Top of STORED DATA
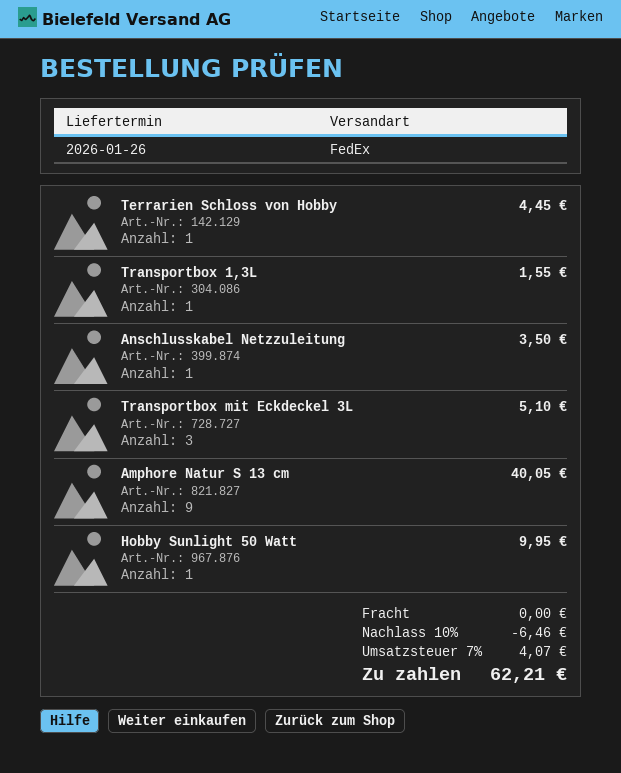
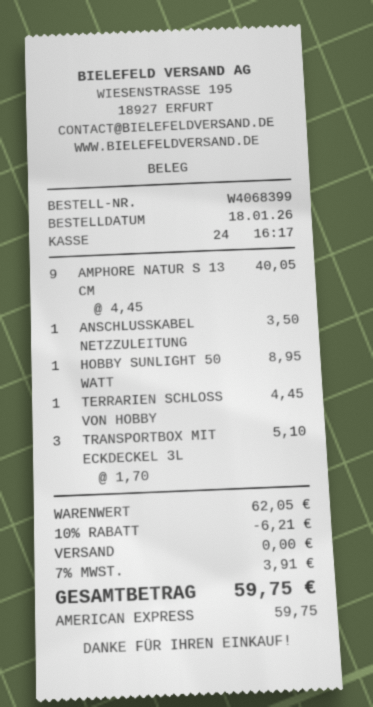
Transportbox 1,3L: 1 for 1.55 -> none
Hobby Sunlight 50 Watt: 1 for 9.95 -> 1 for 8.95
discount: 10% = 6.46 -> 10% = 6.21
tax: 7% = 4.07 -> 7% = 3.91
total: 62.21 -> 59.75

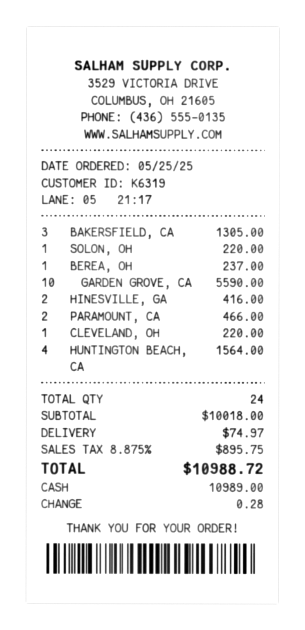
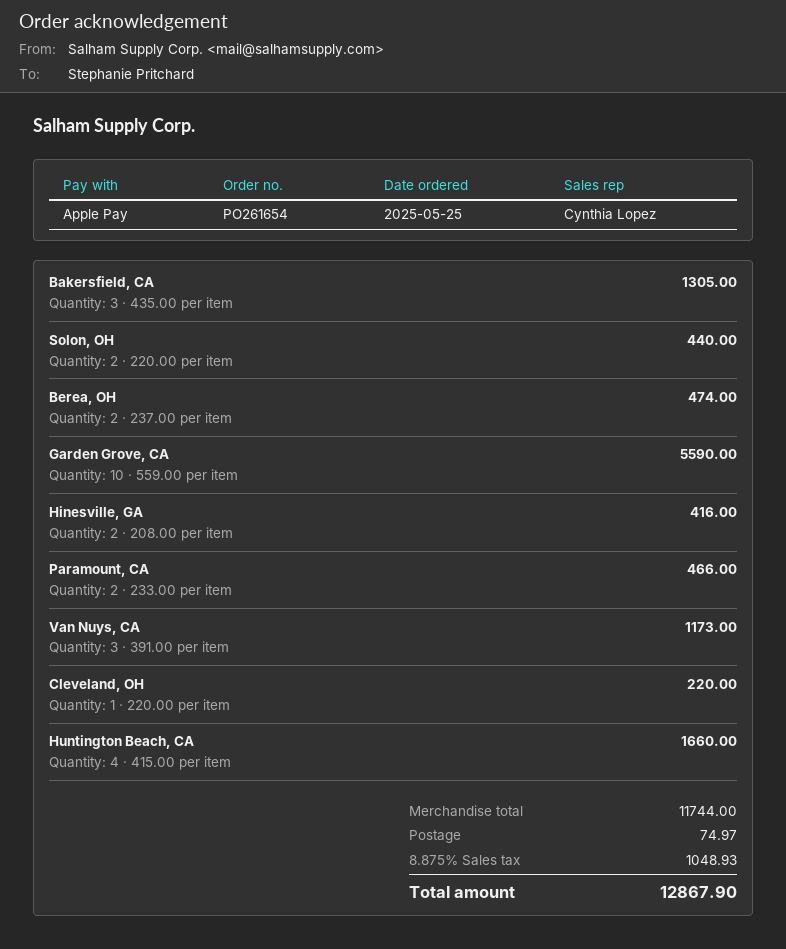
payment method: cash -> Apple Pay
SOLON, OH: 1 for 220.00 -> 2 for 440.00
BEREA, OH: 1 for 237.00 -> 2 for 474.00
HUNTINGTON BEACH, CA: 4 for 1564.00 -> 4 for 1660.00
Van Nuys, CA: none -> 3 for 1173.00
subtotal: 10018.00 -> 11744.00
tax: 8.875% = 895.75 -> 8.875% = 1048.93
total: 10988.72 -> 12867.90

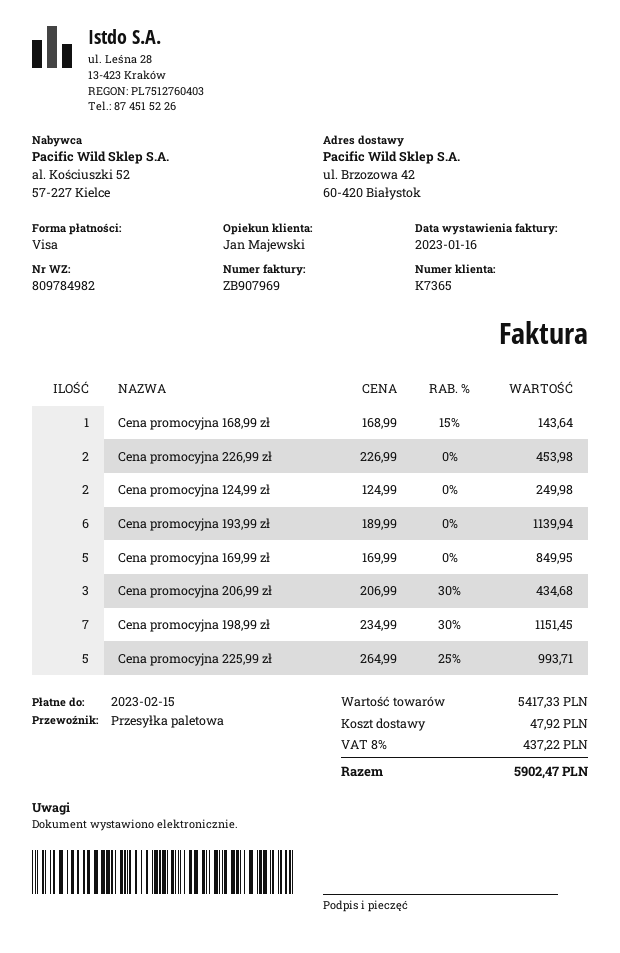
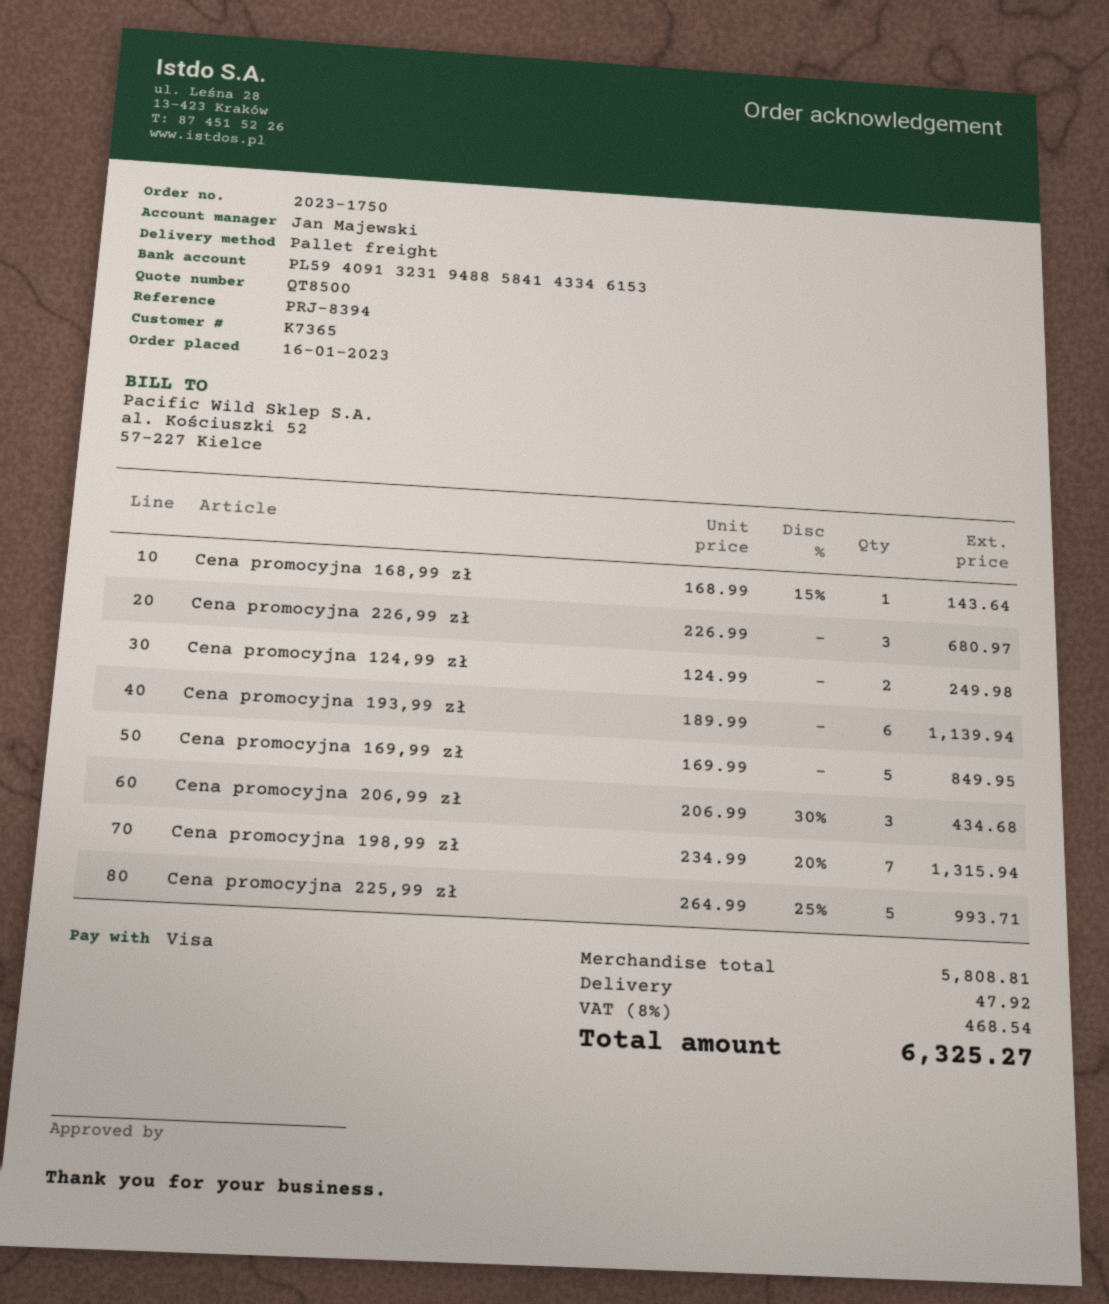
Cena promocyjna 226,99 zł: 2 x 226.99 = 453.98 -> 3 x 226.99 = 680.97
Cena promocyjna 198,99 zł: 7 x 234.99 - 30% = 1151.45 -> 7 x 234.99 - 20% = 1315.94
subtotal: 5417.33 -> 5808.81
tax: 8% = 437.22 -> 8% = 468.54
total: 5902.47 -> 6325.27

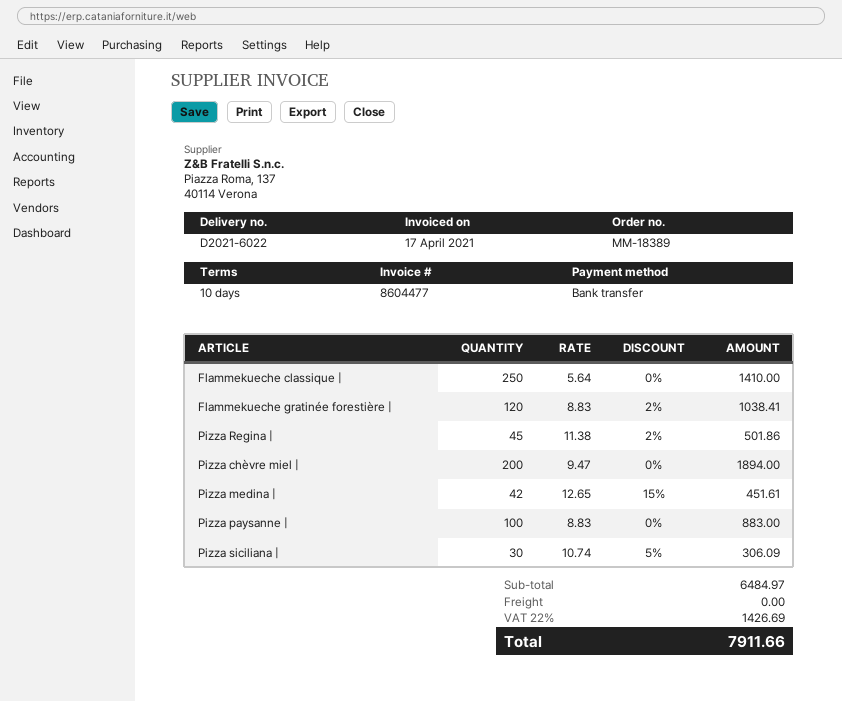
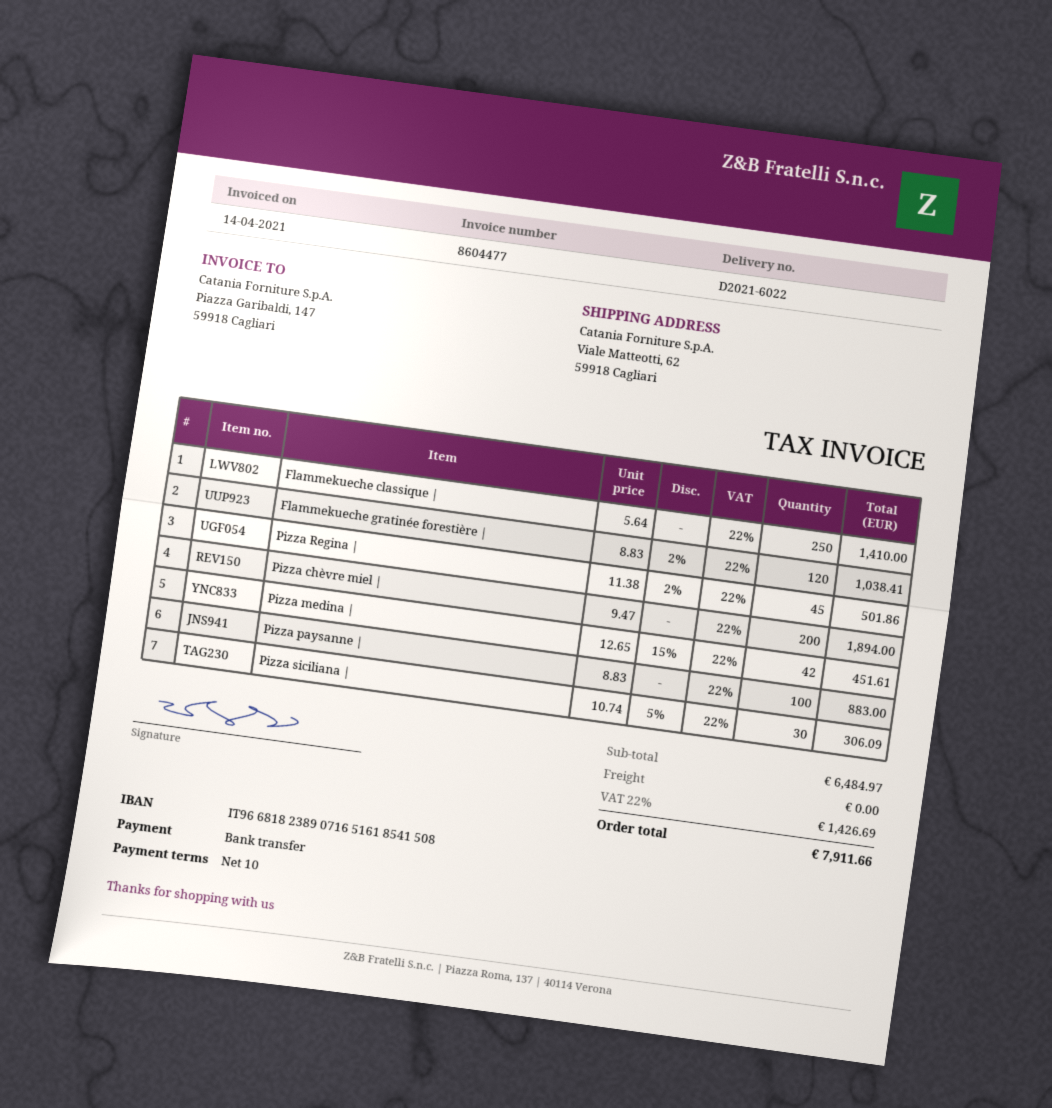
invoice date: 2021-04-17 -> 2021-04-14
Bottom of STORED DATA
* **WHAT THE TASK REQUIRES**: Can the lines from the start of the records through the line with "total: 10988.72 -> 12867.90" be given again exactly, with the pictures left out?

* **THE COMPLETED TASK**:
Transportbox 1,3L: 1 for 1.55 -> none
Hobby Sunlight 50 Watt: 1 for 9.95 -> 1 for 8.95
discount: 10% = 6.46 -> 10% = 6.21
tax: 7% = 4.07 -> 7% = 3.91
total: 62.21 -> 59.75

payment method: cash -> Apple Pay
SOLON, OH: 1 for 220.00 -> 2 for 440.00
BEREA, OH: 1 for 237.00 -> 2 for 474.00
HUNTINGTON BEACH, CA: 4 for 1564.00 -> 4 for 1660.00
Van Nuys, CA: none -> 3 for 1173.00
subtotal: 10018.00 -> 11744.00
tax: 8.875% = 895.75 -> 8.875% = 1048.93
total: 10988.72 -> 12867.90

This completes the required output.